Alinhamento texto-imagem em sites de notícias
Veltroni, Wellington Cristiano
MetadataShow full item record
Text-image alignment is the task of aligning elements in a text with elements in the image accompanying it. In this work the text-image alignment was applied in news sites. A lot of news do not make clear the correspondence between elements of a text and elements within the associated image. In this scenario, text-image alignment arises with the intention of guiding the reader, bringing clarity to the news and associated image since it explicitly explains the direct correspondence between regions of the image and words (or named entities) in the text. The goal of this work is to combine Natural Language Processing (NLP) and Computer Vision (CV) techniques to generate a text-image alignment for news: the LinkPICS aligner. LinkPICS uses the YOLO convolutional network (CNN) to detect people and objects in the image associated with the news text.
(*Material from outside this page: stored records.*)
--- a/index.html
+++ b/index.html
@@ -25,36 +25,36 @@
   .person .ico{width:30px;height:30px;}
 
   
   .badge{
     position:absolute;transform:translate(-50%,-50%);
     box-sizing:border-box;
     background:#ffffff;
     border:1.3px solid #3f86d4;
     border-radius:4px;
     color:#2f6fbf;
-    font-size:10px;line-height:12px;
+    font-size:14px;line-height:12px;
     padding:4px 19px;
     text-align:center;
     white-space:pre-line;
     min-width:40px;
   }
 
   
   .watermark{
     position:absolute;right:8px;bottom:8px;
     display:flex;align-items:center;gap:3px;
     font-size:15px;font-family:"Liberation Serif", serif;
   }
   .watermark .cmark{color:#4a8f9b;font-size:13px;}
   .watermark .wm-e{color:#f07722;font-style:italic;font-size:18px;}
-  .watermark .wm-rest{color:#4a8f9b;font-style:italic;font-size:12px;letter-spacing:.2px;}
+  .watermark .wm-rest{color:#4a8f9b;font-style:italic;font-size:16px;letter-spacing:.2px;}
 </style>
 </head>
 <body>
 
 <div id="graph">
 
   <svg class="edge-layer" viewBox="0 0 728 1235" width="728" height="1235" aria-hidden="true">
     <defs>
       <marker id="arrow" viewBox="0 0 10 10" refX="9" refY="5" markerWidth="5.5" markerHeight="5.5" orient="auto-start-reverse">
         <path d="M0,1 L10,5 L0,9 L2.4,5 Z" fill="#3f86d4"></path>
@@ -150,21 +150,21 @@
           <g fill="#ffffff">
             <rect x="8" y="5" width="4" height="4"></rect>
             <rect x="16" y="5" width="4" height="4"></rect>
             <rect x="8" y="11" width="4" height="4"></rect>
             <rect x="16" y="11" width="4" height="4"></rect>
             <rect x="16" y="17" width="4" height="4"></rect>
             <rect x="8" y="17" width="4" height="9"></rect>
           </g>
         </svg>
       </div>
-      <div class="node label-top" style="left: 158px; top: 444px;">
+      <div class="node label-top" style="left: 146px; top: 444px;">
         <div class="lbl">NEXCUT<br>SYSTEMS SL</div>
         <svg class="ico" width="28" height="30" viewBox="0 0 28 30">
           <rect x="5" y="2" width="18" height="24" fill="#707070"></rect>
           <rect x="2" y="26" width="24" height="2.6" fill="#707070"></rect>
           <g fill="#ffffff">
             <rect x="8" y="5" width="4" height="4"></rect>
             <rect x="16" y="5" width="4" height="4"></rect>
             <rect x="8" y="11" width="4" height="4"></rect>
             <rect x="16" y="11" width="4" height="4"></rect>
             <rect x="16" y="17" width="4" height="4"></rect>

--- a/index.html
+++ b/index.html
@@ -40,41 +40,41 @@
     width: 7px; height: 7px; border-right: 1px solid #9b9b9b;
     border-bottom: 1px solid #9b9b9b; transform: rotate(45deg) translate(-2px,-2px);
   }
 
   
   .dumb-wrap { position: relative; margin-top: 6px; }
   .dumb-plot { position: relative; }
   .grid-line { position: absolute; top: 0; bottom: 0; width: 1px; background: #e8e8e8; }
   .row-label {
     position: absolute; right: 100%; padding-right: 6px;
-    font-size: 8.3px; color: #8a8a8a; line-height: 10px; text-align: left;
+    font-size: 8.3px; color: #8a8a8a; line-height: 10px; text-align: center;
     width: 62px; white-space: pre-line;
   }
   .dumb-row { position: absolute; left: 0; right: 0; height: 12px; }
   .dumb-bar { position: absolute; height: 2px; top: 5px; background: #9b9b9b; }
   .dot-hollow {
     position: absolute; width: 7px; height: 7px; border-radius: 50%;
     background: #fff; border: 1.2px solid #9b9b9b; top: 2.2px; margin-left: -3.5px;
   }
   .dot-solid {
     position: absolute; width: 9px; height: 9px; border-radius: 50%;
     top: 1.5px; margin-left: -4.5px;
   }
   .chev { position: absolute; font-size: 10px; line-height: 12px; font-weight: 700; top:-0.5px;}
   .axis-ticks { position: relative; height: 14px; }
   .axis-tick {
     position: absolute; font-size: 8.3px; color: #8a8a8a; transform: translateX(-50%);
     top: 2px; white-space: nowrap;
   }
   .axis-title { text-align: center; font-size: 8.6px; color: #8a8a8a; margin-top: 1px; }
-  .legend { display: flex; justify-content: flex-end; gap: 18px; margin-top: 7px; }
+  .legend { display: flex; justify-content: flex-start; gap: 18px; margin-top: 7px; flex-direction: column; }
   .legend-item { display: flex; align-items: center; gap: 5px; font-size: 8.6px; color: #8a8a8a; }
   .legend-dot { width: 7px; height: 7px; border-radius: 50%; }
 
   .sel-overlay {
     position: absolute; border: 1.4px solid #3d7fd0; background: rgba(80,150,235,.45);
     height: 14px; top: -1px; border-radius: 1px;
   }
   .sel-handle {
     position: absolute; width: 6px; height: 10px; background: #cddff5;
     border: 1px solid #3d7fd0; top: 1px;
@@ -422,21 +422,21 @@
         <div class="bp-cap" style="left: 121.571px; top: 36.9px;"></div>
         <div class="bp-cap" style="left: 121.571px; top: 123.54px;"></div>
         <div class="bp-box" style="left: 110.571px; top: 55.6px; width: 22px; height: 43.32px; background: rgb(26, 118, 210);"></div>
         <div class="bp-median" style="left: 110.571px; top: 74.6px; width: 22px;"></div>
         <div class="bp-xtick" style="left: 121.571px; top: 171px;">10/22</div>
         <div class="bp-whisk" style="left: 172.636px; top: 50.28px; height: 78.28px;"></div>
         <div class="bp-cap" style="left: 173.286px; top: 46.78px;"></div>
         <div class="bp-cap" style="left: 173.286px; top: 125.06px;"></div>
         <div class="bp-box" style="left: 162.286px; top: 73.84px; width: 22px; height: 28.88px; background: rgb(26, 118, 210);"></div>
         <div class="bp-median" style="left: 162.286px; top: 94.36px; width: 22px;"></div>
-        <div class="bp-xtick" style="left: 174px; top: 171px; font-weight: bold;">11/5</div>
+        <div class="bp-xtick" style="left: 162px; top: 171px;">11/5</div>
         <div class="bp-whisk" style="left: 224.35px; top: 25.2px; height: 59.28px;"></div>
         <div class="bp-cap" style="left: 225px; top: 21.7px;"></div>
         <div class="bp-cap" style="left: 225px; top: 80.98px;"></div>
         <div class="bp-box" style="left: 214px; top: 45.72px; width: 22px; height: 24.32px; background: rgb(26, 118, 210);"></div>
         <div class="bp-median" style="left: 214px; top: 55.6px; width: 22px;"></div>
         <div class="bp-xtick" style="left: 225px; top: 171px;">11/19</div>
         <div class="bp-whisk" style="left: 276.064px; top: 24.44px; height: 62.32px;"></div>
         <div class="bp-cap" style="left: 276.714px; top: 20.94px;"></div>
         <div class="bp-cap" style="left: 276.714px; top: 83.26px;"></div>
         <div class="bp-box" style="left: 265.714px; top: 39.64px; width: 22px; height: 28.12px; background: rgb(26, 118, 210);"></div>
Due to the limitation of the number of objects detected by YOLO (only 80 classes), we decided to use three other CNNs to generate new labels for detected objects. In this work, the text-image alignment was divided into two distinct processes: (1) people alignment and (2) objects alignment. In people alignment, the named entities identified in the text are aligned with images of people. In the evaluation performed with the Folha de São Paulo International news corpus, in English, LinkPICS obtained an accuracy of 98% precision. For the objects alignment, the physical words are aligned with objects (or animals, fruits, etc.) present in the image associated with the news. In the evaluation performed with the news corpus of BBC NEWS, also in English, LinkPICS achieved 72% precision. The main contributions of this work are the LinkPICS aligner and the proposed strategy for its implementation, which represent innovations for the NLP and CV areas. In addition to these, another contribution of this work is the possibility of generating a visual dictionary (words associated with images) containing people and objects aligned, which can be used in other researches and applications such as helping to learn a second language.